**DIRECTIONS FOR THIS TASK:** Copy all entries exactly.

[Stored items from a collection]
== == ==

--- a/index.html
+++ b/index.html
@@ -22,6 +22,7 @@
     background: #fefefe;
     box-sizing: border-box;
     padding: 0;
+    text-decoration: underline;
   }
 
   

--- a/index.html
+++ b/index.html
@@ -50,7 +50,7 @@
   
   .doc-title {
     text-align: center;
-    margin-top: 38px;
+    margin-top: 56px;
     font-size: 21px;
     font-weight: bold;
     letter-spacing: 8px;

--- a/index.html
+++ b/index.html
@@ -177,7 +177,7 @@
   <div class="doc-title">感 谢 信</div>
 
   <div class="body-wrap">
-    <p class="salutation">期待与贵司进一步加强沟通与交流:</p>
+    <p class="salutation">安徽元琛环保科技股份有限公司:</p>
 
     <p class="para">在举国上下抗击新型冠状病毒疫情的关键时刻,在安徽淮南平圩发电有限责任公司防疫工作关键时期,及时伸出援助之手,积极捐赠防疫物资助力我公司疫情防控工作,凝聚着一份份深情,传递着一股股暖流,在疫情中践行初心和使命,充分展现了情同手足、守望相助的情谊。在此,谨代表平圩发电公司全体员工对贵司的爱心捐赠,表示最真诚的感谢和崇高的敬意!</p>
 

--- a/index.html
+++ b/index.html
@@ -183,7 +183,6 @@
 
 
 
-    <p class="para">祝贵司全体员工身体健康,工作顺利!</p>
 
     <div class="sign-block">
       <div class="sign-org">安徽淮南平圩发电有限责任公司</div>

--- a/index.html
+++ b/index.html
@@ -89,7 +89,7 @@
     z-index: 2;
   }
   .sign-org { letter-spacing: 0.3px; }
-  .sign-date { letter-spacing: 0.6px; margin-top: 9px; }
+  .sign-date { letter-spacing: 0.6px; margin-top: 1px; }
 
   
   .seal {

== == ==

**SOLUTION TO THIS TASK:**
--- a/index.html
+++ b/index.html
@@ -22,6 +22,7 @@
     background: #fefefe;
     box-sizing: border-box;
     padding: 0;
+    text-decoration: underline;
   }
 
   

--- a/index.html
+++ b/index.html
@@ -50,7 +50,7 @@
   
   .doc-title {
     text-align: center;
-    margin-top: 38px;
+    margin-top: 56px;
     font-size: 21px;
     font-weight: bold;
     letter-spacing: 8px;

--- a/index.html
+++ b/index.html
@@ -177,7 +177,7 @@
   <div class="doc-title">感 谢 信</div>
 
   <div class="body-wrap">
-    <p class="salutation">期待与贵司进一步加强沟通与交流:</p>
+    <p class="salutation">安徽元琛环保科技股份有限公司:</p>
 
     <p class="para">在举国上下抗击新型冠状病毒疫情的关键时刻,在安徽淮南平圩发电有限责任公司防疫工作关键时期,及时伸出援助之手,积极捐赠防疫物资助力我公司疫情防控工作,凝聚着一份份深情,传递着一股股暖流,在疫情中践行初心和使命,充分展现了情同手足、守望相助的情谊。在此,谨代表平圩发电公司全体员工对贵司的爱心捐赠,表示最真诚的感谢和崇高的敬意!</p>
 

--- a/index.html
+++ b/index.html
@@ -183,7 +183,6 @@
 
 
 
-    <p class="para">祝贵司全体员工身体健康,工作顺利!</p>
 
     <div class="sign-block">
       <div class="sign-org">安徽淮南平圩发电有限责任公司</div>

--- a/index.html
+++ b/index.html
@@ -89,7 +89,7 @@
     z-index: 2;
   }
   .sign-org { letter-spacing: 0.3px; }
-  .sign-date { letter-spacing: 0.6px; margin-top: 9px; }
+  .sign-date { letter-spacing: 0.6px; margin-top: 1px; }
 
   
   .seal {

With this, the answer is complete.